H.L. Mencken (who was no friend to women, mind) once said that, “I confess I enjoy democracy immensely. It is incomparably idiotic, and hence incomparably amusing.” This more or less sums up the reasons why I am such a nerd for this sort of show, which ideally I should stay away from for my own mental health. But it’s too funny! Nothing entertains me more than people who take themselves so unbelievably seriously that they begin spouting pompous nonsense in hopes of making the evening news.
And thank God for the comedy, because it’s not like there’s any suspense here. As Dahlia Lithwick notes, there is little doubt that Sotomayor will be confirmed. I haven’t, in fact, said much about the nomination in this forum or any other because I cannot say that my heart swells with music at the prospect of Sotomayor on the court. I am perfectly thrilled that she is a woman and that she is Hispanic. But I am a bit old-fashioned on questions of good judging in the sense that I really think a Supreme Court ought to be a place for brilliant, iconoclastic jurists (which is why though I try I can’t totally hate Nino) and if Sotomayor is one of these, her decisions to date don’t much show it, in my admittedly limited opinion. (I know! I know! I am not the arbiter of what is smart and what isn’t. But it’s what I think.) And I think that Obama should have gone for gold instead of this choice, given his strong control of the Senate and given how many crazy cases may get before the court in the next few years before one of the conservatives drops dead and we have ourselves a real fight.
But on the upside, the fact that Sotomayor is so uncontroversial means that we may be assured that the objections to her are going to be utterly delicious peanut-brittle clusters of C-SPAN nutbarity. Highlights to include:
- Arlen Specter asking her questions about procedural law that the commentators are probably not going to really understand. He seems to have a bee in his bonnet about the Justices getting whole summers off when other Federal employees work 11 months of the year. So he proposes that they change the number of judges needed to agree to hear a case from four to TWO. If implemented, this will make the court’s docket look like my fourteen-year-old cousin’s Twitter account. Any two conservative judges will be able to unilaterally make the Court hear every nutcase who has filed a conservative lawsuit in the last two years. Bad idea, Specter.

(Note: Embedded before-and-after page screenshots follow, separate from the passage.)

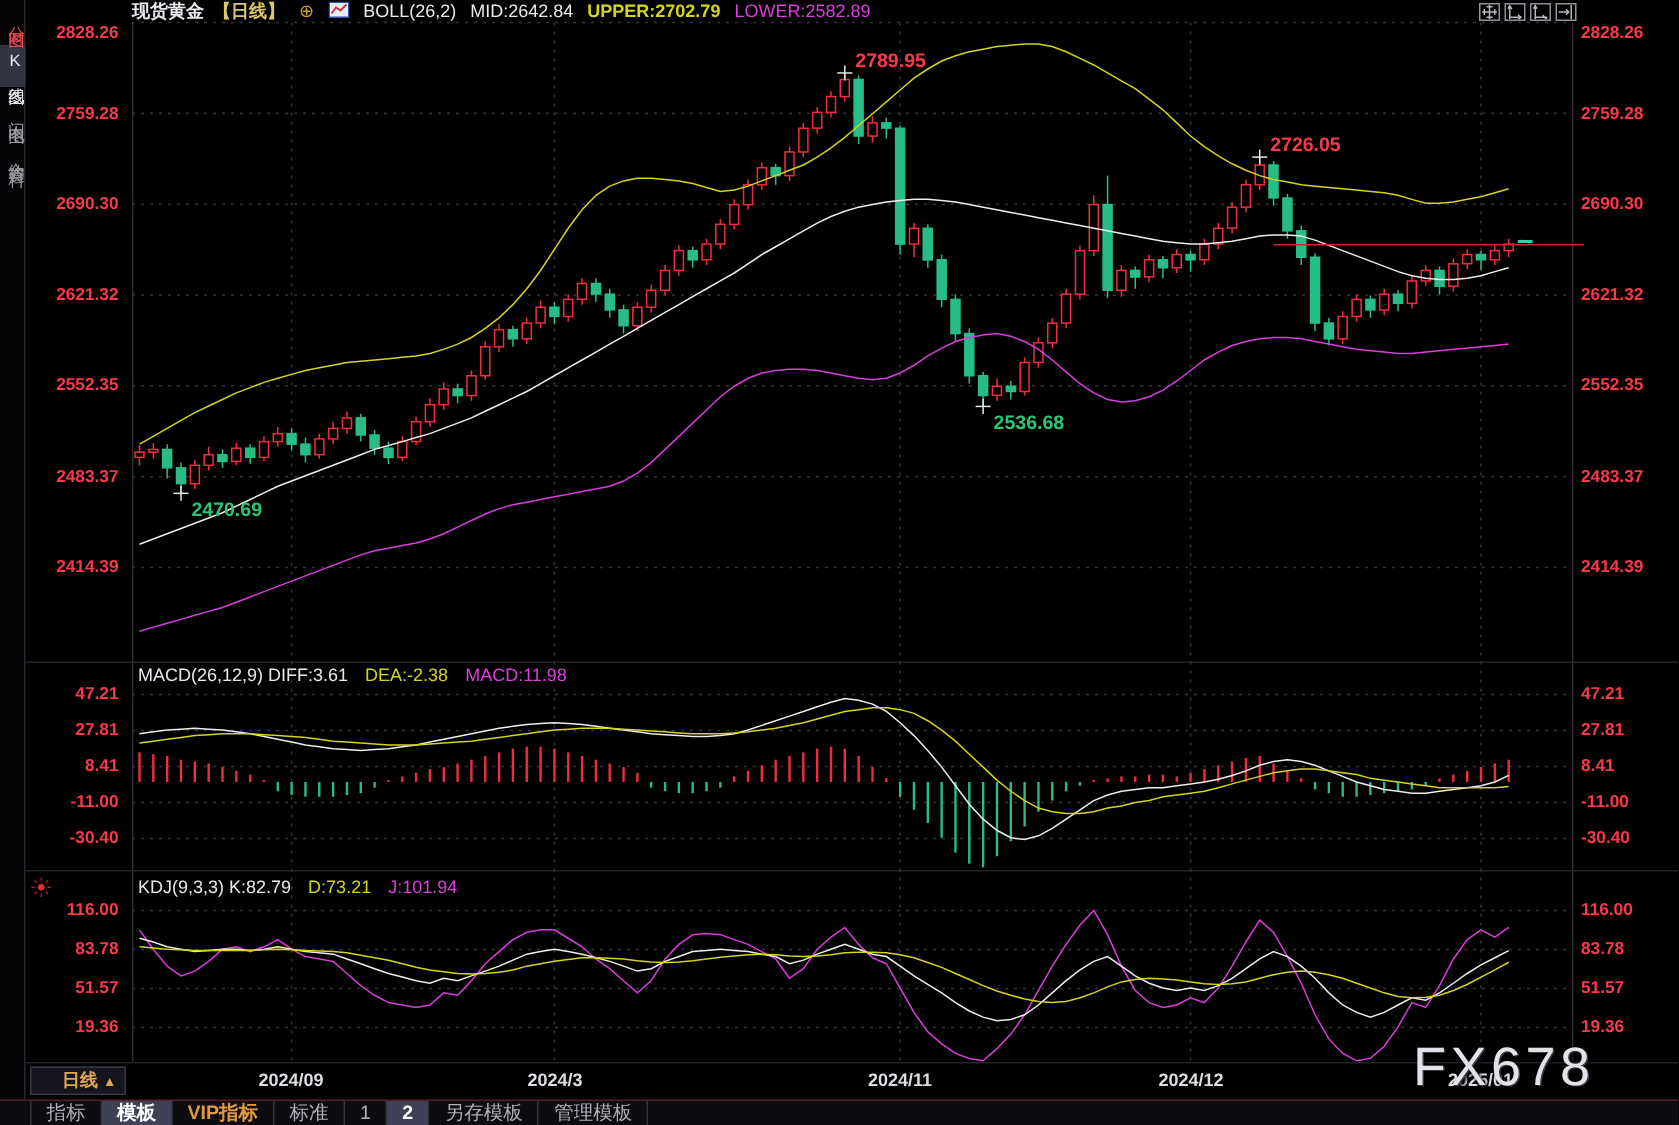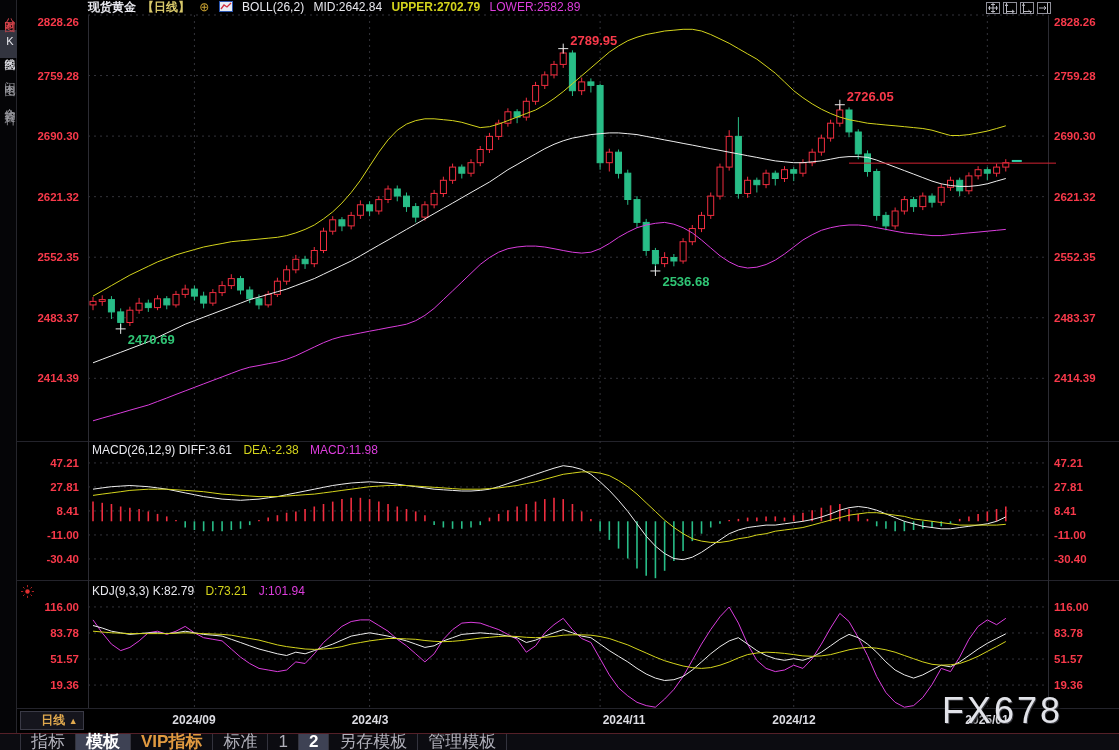--- a/index.html
+++ b/index.html
@@ -518,7 +518,7 @@
     <div id="xlabels">
         <span class="xlabel" style="left: 194px;">2024/09</span>
         <span class="xlabel" style="left: 370px;">2024/3</span>
-        <span class="xlabel" style="left: 624px;">2024/11</span>
+        <span class="xlabel" style="left: 600px;">2024/11</span>
         <span class="xlabel" style="left: 794px;">2024/12</span>
         <span class="xlabel" style="left: 987px;">2025/01</span>
       </div>

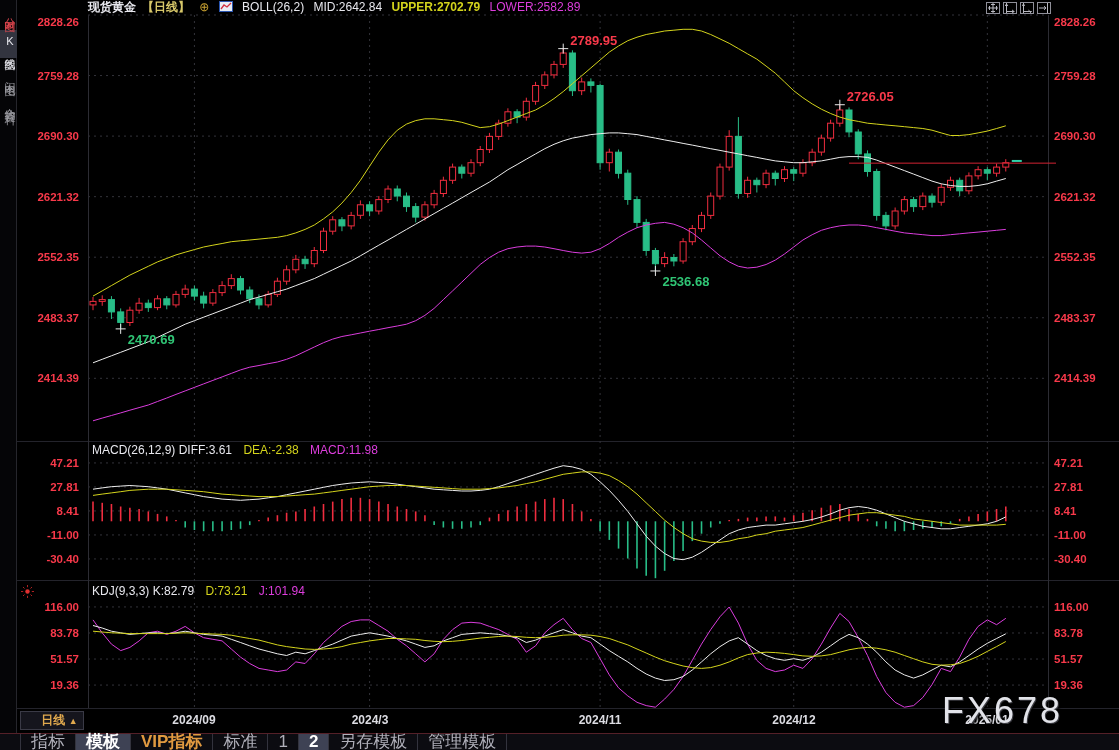--- a/index.html
+++ b/index.html
@@ -46,7 +46,7 @@
   .watermark{position:absolute;left:942px;top:690px;font-size:36px;font-weight:500;letter-spacing:3px;color:#e2e3e9;z-index:6;text-shadow:1px 1px 0 #3a3a40,2px 2px 3px #000;}
   
   .toolbar{position:absolute;left:0;top:733px;width:1119px;height:17px;background:#0c0c11;border-top:1px solid #552028;display:flex;align-items:stretch;padding-left:20px;z-index:7;}
-  .tbitem{font-size:17px;color:#b0b0ba;line-height:16px;padding:0 10px;border-right:1px solid #33333d;cursor:pointer;white-space:nowrap;}
+  .tbitem{font-size:13px;color:#b0b0ba;line-height:16px;padding:0 10px;border-right:1px solid #33333d;cursor:pointer;white-space:nowrap;}
   .tbitem:first-child{border-left:1px solid #33333d;}
   .tbitem.active{background:#3e4254;color:#fff;font-weight:bold;}
   .tbitem.vip{color:#e19a40;font-weight:bold;}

- I expect several uses of the term “reverse racism” – if not in questions to Sotomayor herself, then by the minority witnesses, who include Frank Ricci, the plaintiff in the recent Connecticut firefighters case.
- Gun crazies are out in force on the minority witness list as well, so we can bet they’ll be whining that Sotomayor could actually ban their assault rifles. The horror! The horror!
Are any of you gonna be glued to the C-SPAN live feed the way I am?